LambdaLabsML / examples

Deep Learning Examples
MIT License
805 stars 103 forks source link

What is a "correctly formatted local directory"? #16

Closed Ozzah closed 2 years ago

Ozzah commented 2 years ago

In the Stable Diffusion Finetuning README, it is mentioned that the dataset from lambdalabs/pokemon-blip-cpations is on Huggingface Hub, but "could also be a correctly formatted local directory."

What is the correct format?

I've replaced data.params.train.params.name in the config from lambdalabs/pokemon-blip-cpations to /home/ozzah/finetuning_dataset which contains images and captions but there is an error.

Ozzah commented 2 years ago

Ok so after a few hours spent going through the source code with no luck, and eventually just blindly trying random things, it looks like something like this works:

  1. In the config yaml, set the name to some path like /home/me/somepath
  2. Create some JSON file like /home/me/somepath/dataset.json
  3. The JSON file should be structured as below:
[
  { "image": "/home/me/images/01.jpeg", "text": "a photo of mountains with clouds in the sky" },
  { "image": "/home/me/images/02.jpeg", "text": "a photo of mountains on a clear day" },
  { "image": "/home/me/images/03.jpeg", "text": "a photo of mountains with snow on top" }
]
justinpinkney commented 2 years ago

Yeah, sorry not much description here. That was meant to refer to the use of huggingface dataset's load_dataset function. That needs a folder and a jsonl file of metadata.

There are a couple of other things in my repo which I'm actively changing and haven't documented so beware!

willjejones commented 1 year ago

Hello!

I've followed these exact instructions (from @Ozzah ) but I still get errors.

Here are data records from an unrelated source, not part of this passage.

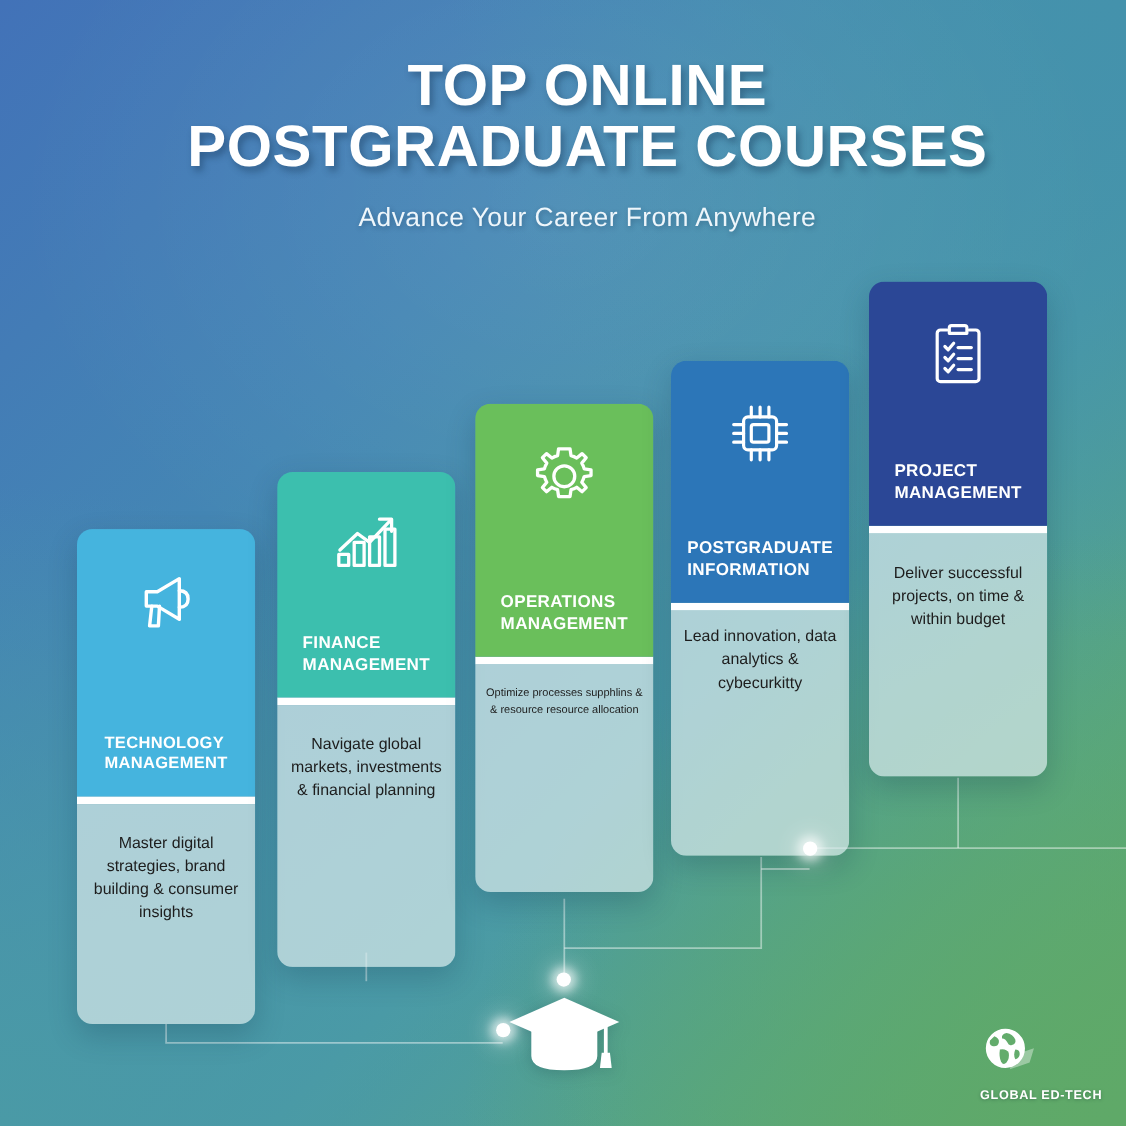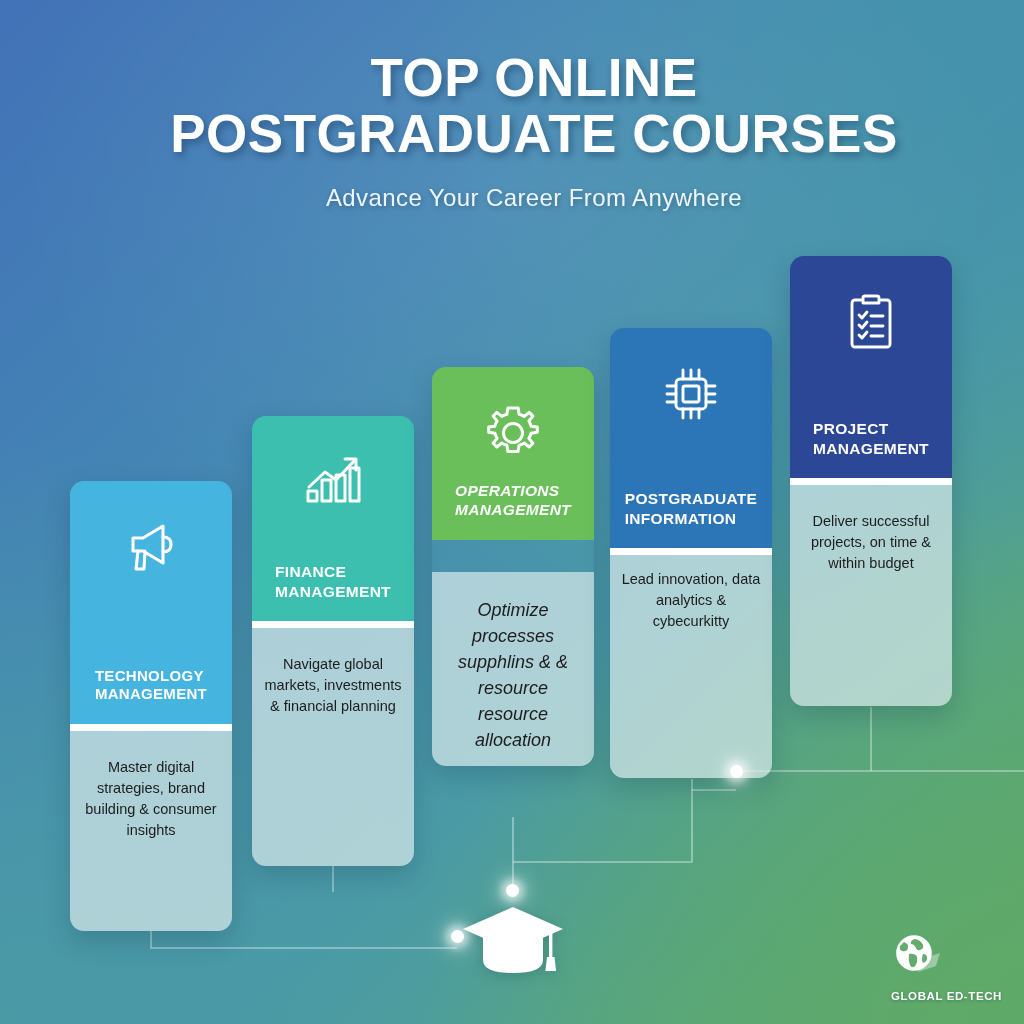"OPERATIONS" #card-3 { font-style: italic -> none; height: 399px -> 444px }
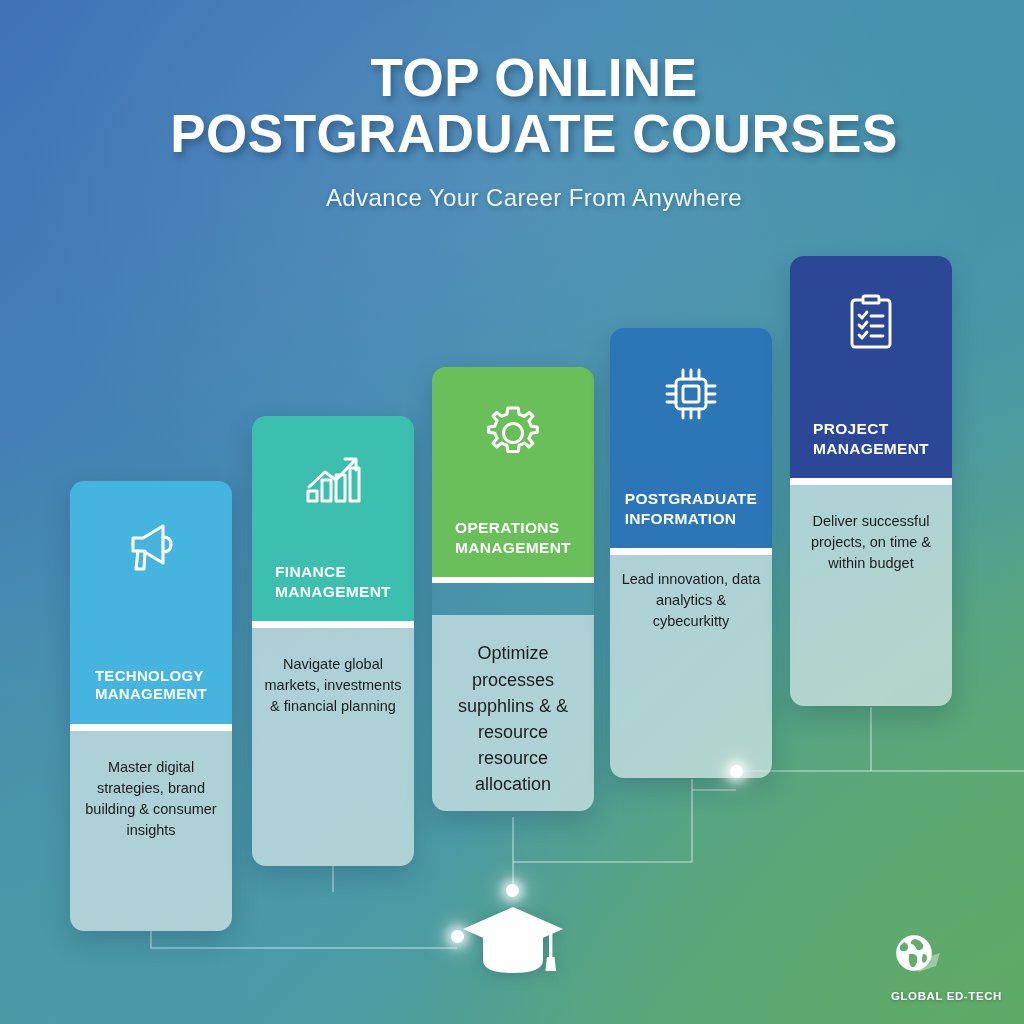"FINANCE" #card-2 { top: 416px -> 429px }
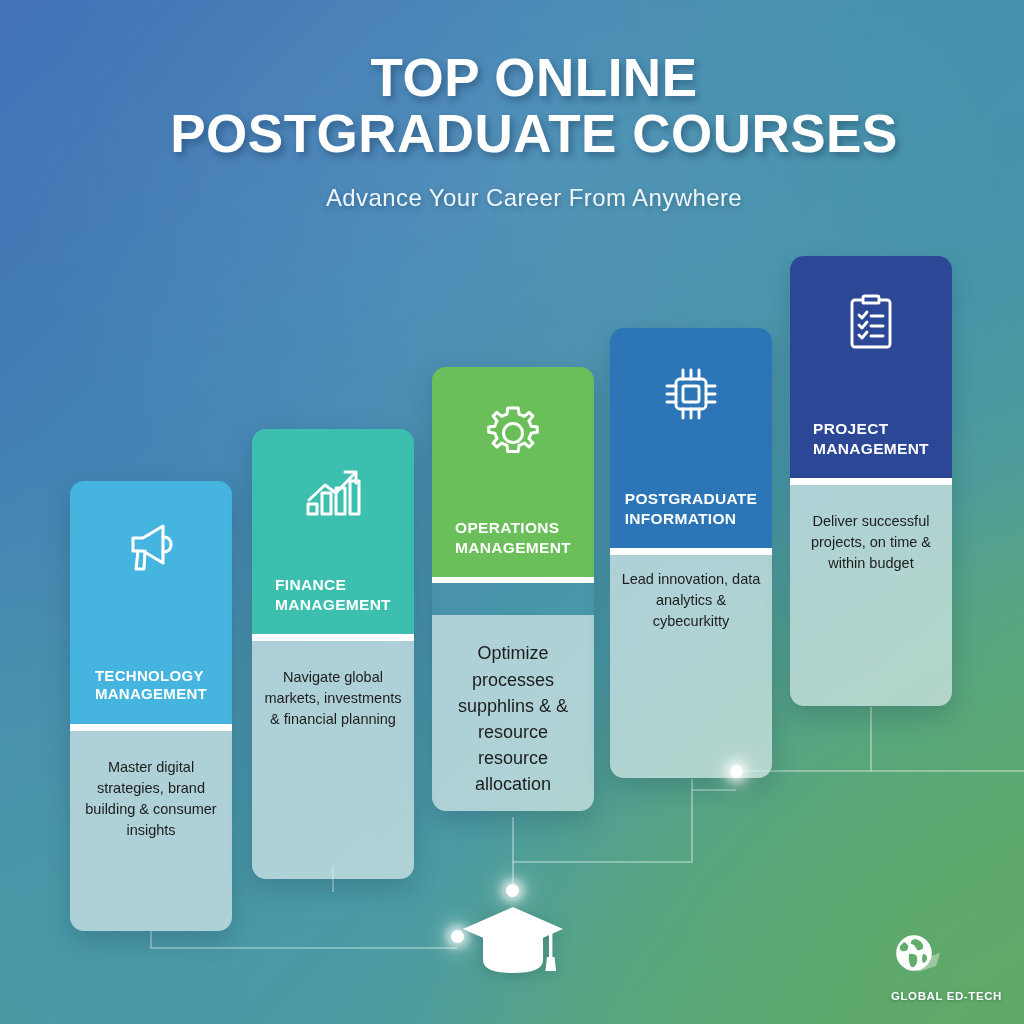"Optimize processes supphlins & &" #card-3 .card-body { font-size: 18px -> 10px; margin-top: 32px -> none; padding-top: 25px -> 20px }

Using a json file with an array of image/text objects e.g.

[
  {
    "image": "/home/ubuntu/images/man_1.png",
    "text": "a man walking with a cell in his hand, standing"
  },
  {
    "image": "/home/ubuntu/images/man_2.png",
    "text": "a man in a blue shirt and khaki pants, standing"
  }
]

produces a json library error:

File "/home/ubuntu/.local/lib/python3.8/site-packages/datasets/packaged_modules/json/json.py", line 135, in _generate_tables
    f"Not able to read records in the JSON file at {file}. "
AttributeError: 'list' object has no attribute 'keys'

But if my dataset.json file is just one object with an image key and a text key e.g.

{
    "image": "/home/ubuntu/images/man_1.png",
    "text": "a man walking with a cell in his hand, standing"
  }

I get this error instead:

File "/usr/lib/python3/dist-packages/torchvision/transforms/functional_pil.py", line 249, in resize
    raise TypeError(f"img should be PIL Image. Got {type(img)}")
TypeError: img should be PIL Image. Got <class 'str'>

Could anyone possibly help with where I've gone wrong?

Thank you!

adur1990 commented 1 year ago

So I figured it out. First, you need a folder where all your images are. They can be encoded as you wish, I am using grayscale PNGs.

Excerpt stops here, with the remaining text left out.